Diplomats speak a strange, sometimes amoral language as part of their trade, yet even allowing for this, former US secretary of state Henry Kissinger’s mini-essay on Chinese President Hu Jintao (胡錦濤) in Time magazine this week was wholly objectionable. It also illuminated a mindset that continues to dominate the US State Department, to the cost of both the US and Taiwan.
Personal praise of Hu aside, Kissinger only turned to the key issue late in the piece, arguing that while the US president is “obliged to articulate the deepest values of our people, including human rights ... Any Chinese President needs to reflect the necessities of his society, including the territorial integrity of a united China.”
In two simple sentences, readers could appreciate the stark distinction that exists in the conception of statehood for the most powerful country in the world and the pretender to that throne.
In the US, the people are the source of power and the creators of values. In China, the people are voiceless and defined by what they “need” rather than what they aspire to. And of all the things they need, apparently, “territorial integrity” is the thing that China privileges above all else, regardless of the opinions of its subjects or the fact that China is under no external territorial threat.
Regrettably, there is a sense that Kissinger approves of this philosophical state of affairs, or at least considers the autocratic Chinese mindset to be reasonable and natural.
What Kissinger does not say, but knows all too well, is that Chinese expansionism and patriotism are indistinguishable as far as the Chinese Communist Party is concerned, and Hu, the man of the hour, is its chief protagonist.
Instead, Kissinger prefers to indulge in pseudo-sociological claptrap, arguing that Hu is “not a crusader,” whatever that means, and has “proclaimed the goal of a harmonious society whose components work together by consensus rather than direction.”
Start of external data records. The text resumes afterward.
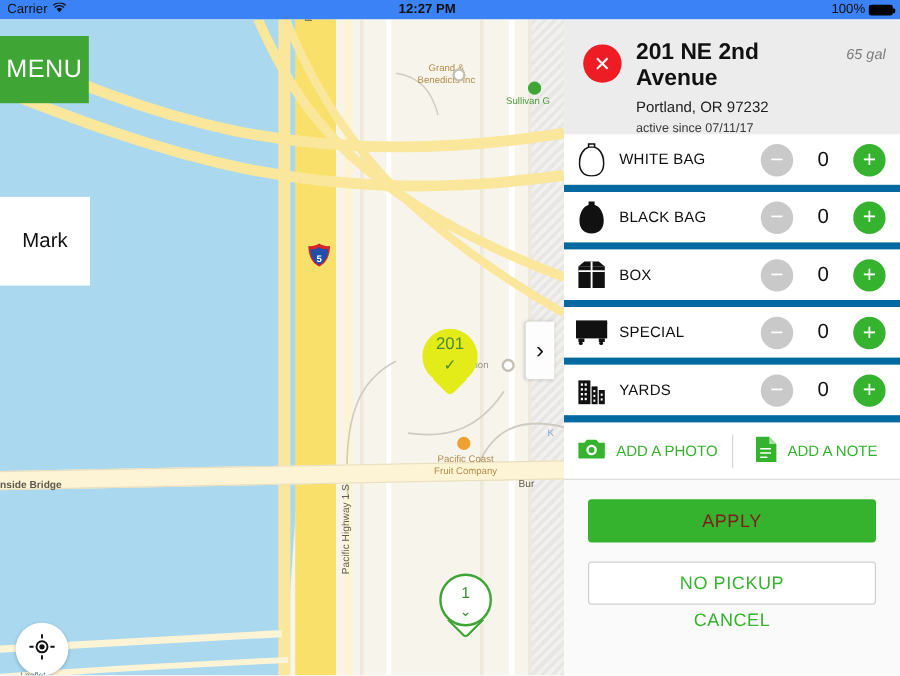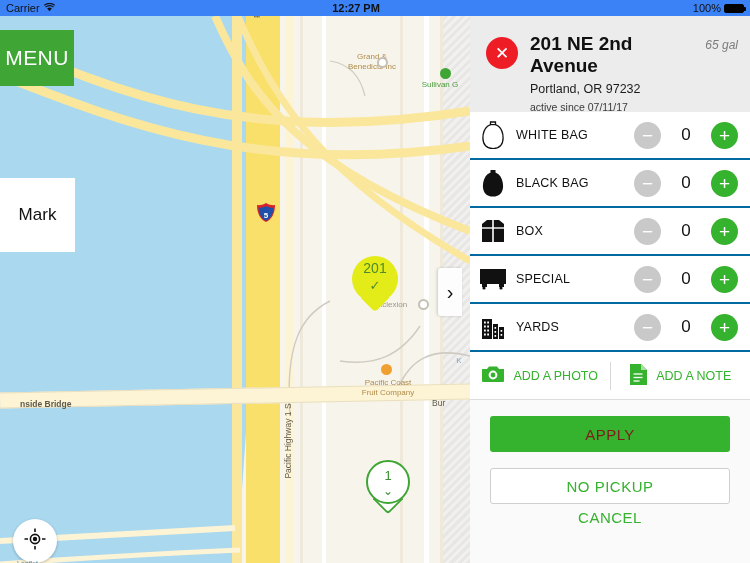--- a/index.html
+++ b/index.html
@@ -181,7 +181,7 @@
 
   .row {
     position: relative; height: 48px; background: #ffffff;
-    border-bottom: 2px solid #0369a1;
+    border-bottom: 6px solid #0369a1;
     display: flex; align-items: center;
   }
   .row .icon { width: 46px; display: flex; align-items: center; justify-content: center; }

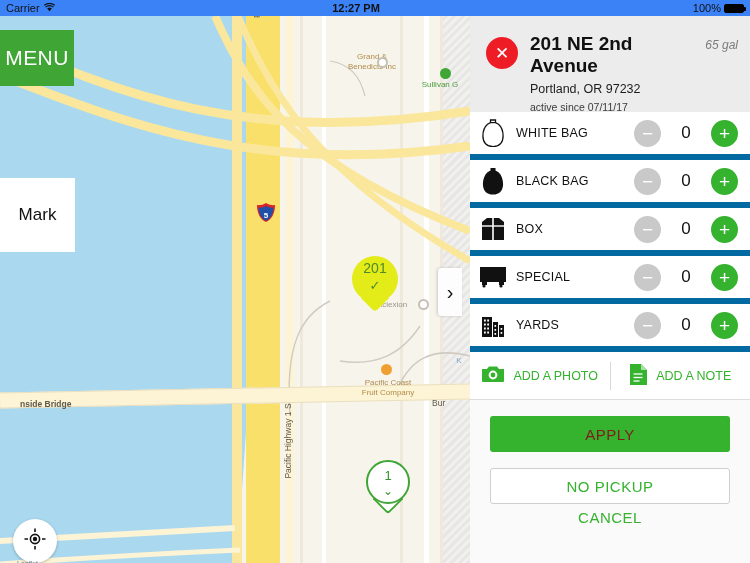--- a/index.html
+++ b/index.html
@@ -124,7 +124,7 @@
     cursor: pointer; z-index: 20;
   }
   #mark-btn {
-    position: absolute; left: 0; top: 162px; width: 75px; height: 74px;
+    position: absolute; left: 0; top: 148px; width: 75px; height: 74px;
     background: #ffffff; color: #111;
     display: flex; align-items: center; justify-content: center;
     font-size: 17px; cursor: pointer; z-index: 20;

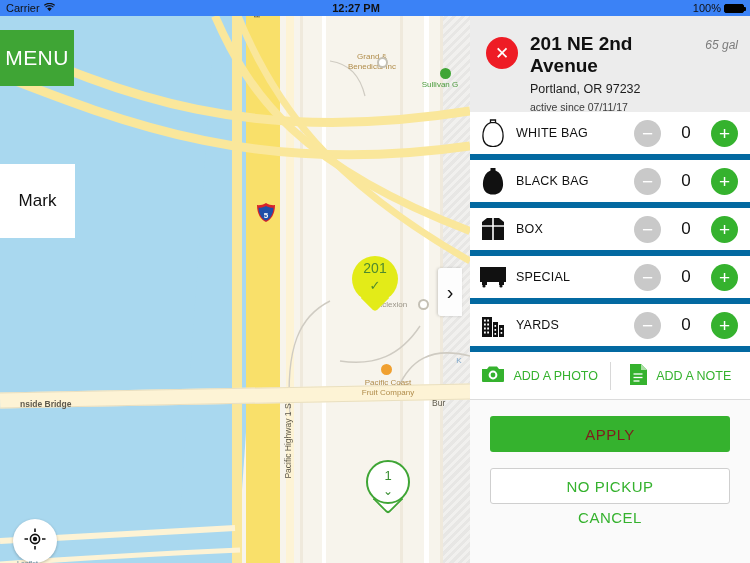--- a/index.html
+++ b/index.html
@@ -76,7 +76,7 @@
   }
 
   
-  .pin { position: absolute; width: 46px; height: 58px; }
+  .pin { position: absolute; width: 46px; height: 58px; margin-top: 18px; }
   .pin-201 .shape {
     position: absolute; left: 0; top: 0; width: 46px; height: 46px;
     background: #e3eb18; border-radius: 50%;

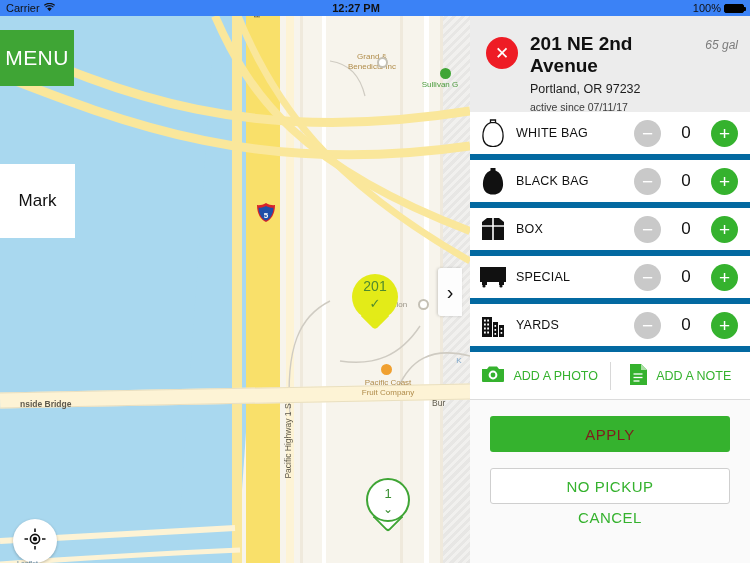--- a/index.html
+++ b/index.html
@@ -291,7 +291,7 @@
 Fruit Company</div>
 
     <div class="label road-name" style="left:228px; top:420px; width:120px; transform: rotate(-90deg); transform-origin: center;">Pacific Highway 1 S</div>
-    <div class="label road-name" style="left:0px; top:383px; width:74px; text-align:left; font-weight:bold;padding-left:20px;">nside Bridge</div>
+    <div class="label road-name" style="left:0px; top:383px; width:74px; text-align:left; font-weight:bold;">nside Bridge</div>
     <div class="label road-name" style="left:432px; top:382px; width:36px; text-align:left;">Bur</div>
     <div class="label road-name" style="left:252px; top:2px; width:30px; text-align:left; transform: rotate(-90deg); transform-origin:left top;">Pac</div>
     <div class="label" style="left:452px; top:340px; width:14px; color:#7fa8cc;">K</div>

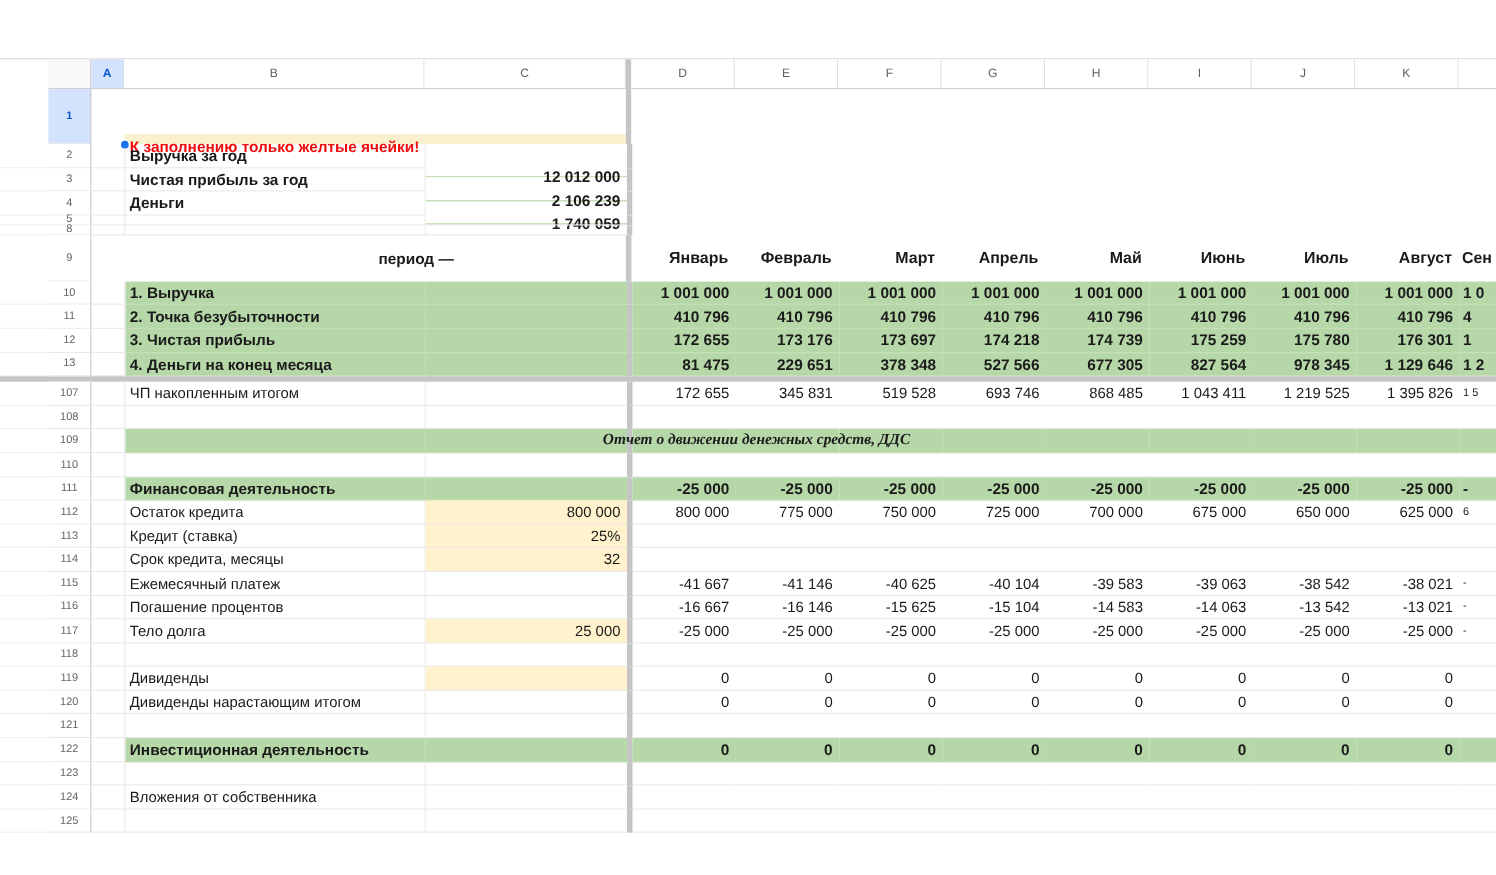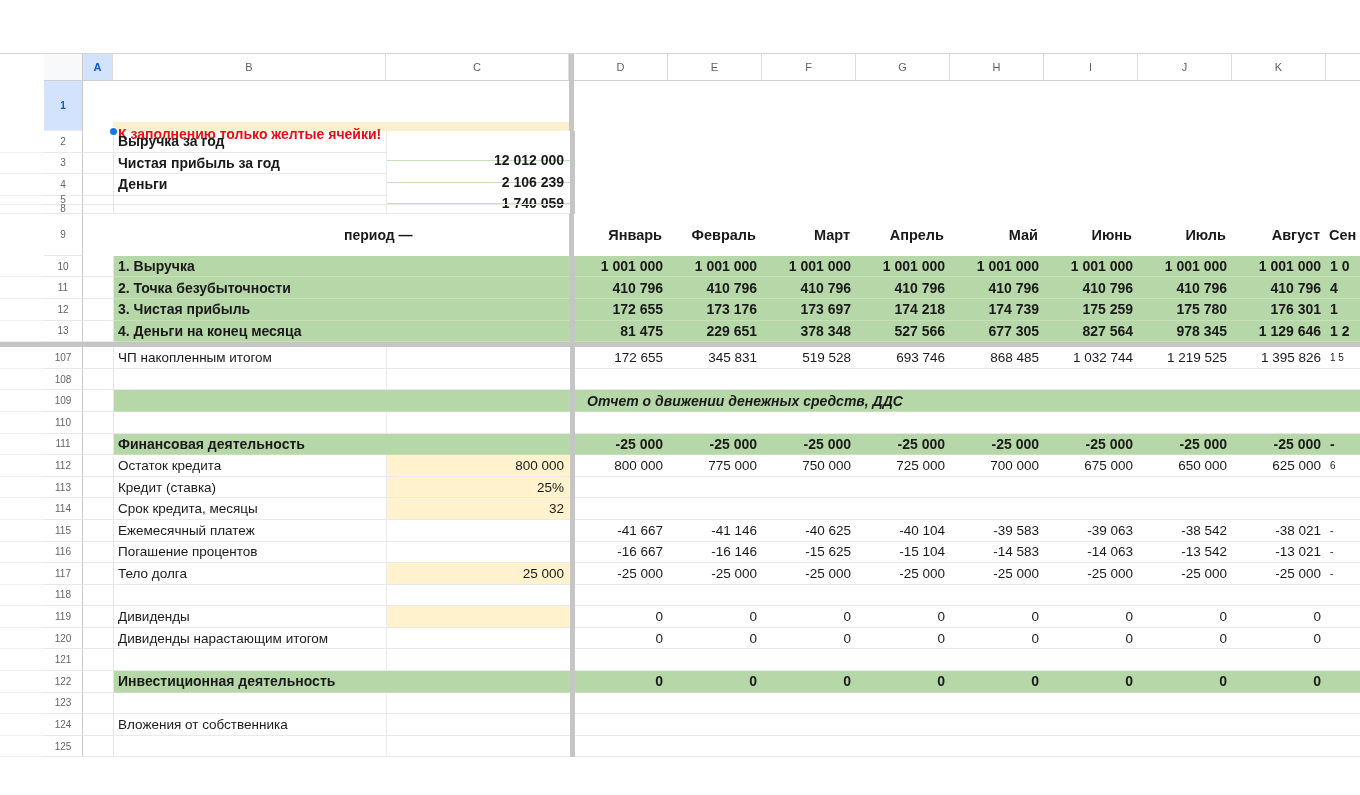--- a/index.html
+++ b/index.html
@@ -259,7 +259,7 @@
           <div class="cv">519 528</div>
           <div class="cv">693 746</div>
           <div class="cv">868 485</div>
-          <div class="cv">1 032 744</div>
+          <div class="cv">1 043 411</div>
           <div class="cv">1 219 525</div>
           <div class="cv">1 395 826</div>
           <div class="cl">1 5</div>

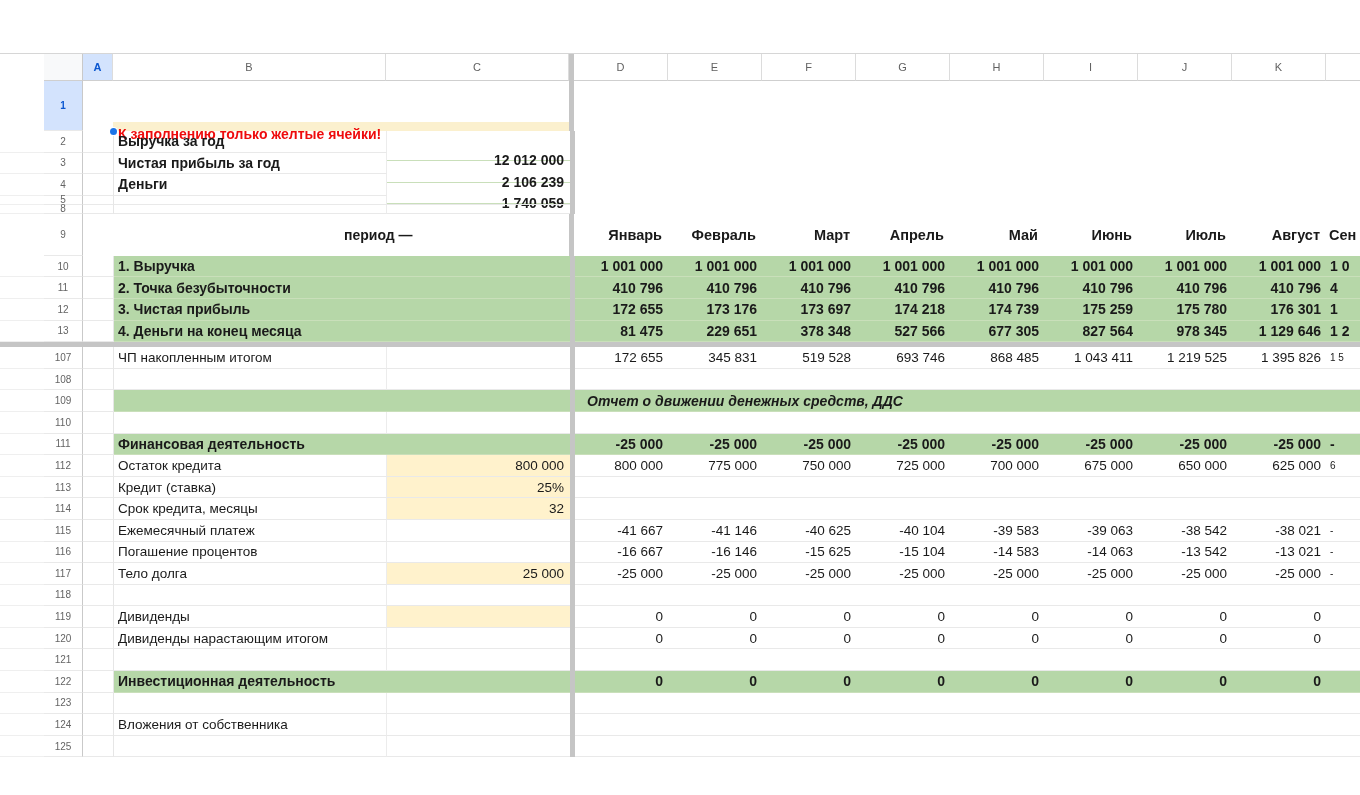--- a/index.html
+++ b/index.html
@@ -67,8 +67,8 @@
   
   .hdiv{height:5px;background:#c5c5c5;width:1360px;}
   
-  .title-abs{position:absolute;left:587px;top:0;height:100%;display:flex;align-items:center;
-      font-weight:bold;font-style:italic;font-size:14px;white-space:nowrap;z-index:2;}
+  .title-abs{position:absolute;left:548px;top:0;height:100%;display:flex;align-items:center;
+      font-weight:bold;font-style:italic;font-size:14px;white-space:nowrap;z-index:2;font-family:Liberation Serif, serif;}
 </style>
 </head>
 <body>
Putting aside Hu’s “harmonious” butchery in Tibet when he was in charge there in the late 1980s, the obvious question emerges: How does Kissinger distinguish between “consensus” and “direction” when the former has been in the service of the latter in China for thousands of years? Chinese societies, regardless of their political structure, continue to prefer the appearance of consensus to the potentially beneficial public expression of division, and the biggest Chinese society of all continues to justify awful repression in the name of this “consensus.” (Kissinger’s suggestion that Hu’s approach to governance is a “marked evolution from Mao Zedong (毛澤東)” is also facile. Mao was a mass murderer and an egomaniac; every Chinese leader since has represented a “marked evolution” of some sort.)
The so-called “1992 consensus” between Taiwan and China on how to interpret the meaning of “one China” is a beautiful example of the Chinese autocrat trumping the historical record in the name of “consensus.” There was no such agreement, but that no longer matters, because top officials in China, Taiwan and the US now claim it is real.
For China and for some in Taiwan and the US, it is preferable to proceed on the basis of a fictional agreement than on the cold reality of conflict. But as Kissinger might acknowledge, given his lamentable record of backing criminal regimes around the world, sowing lies has its eventual dreadful harvest.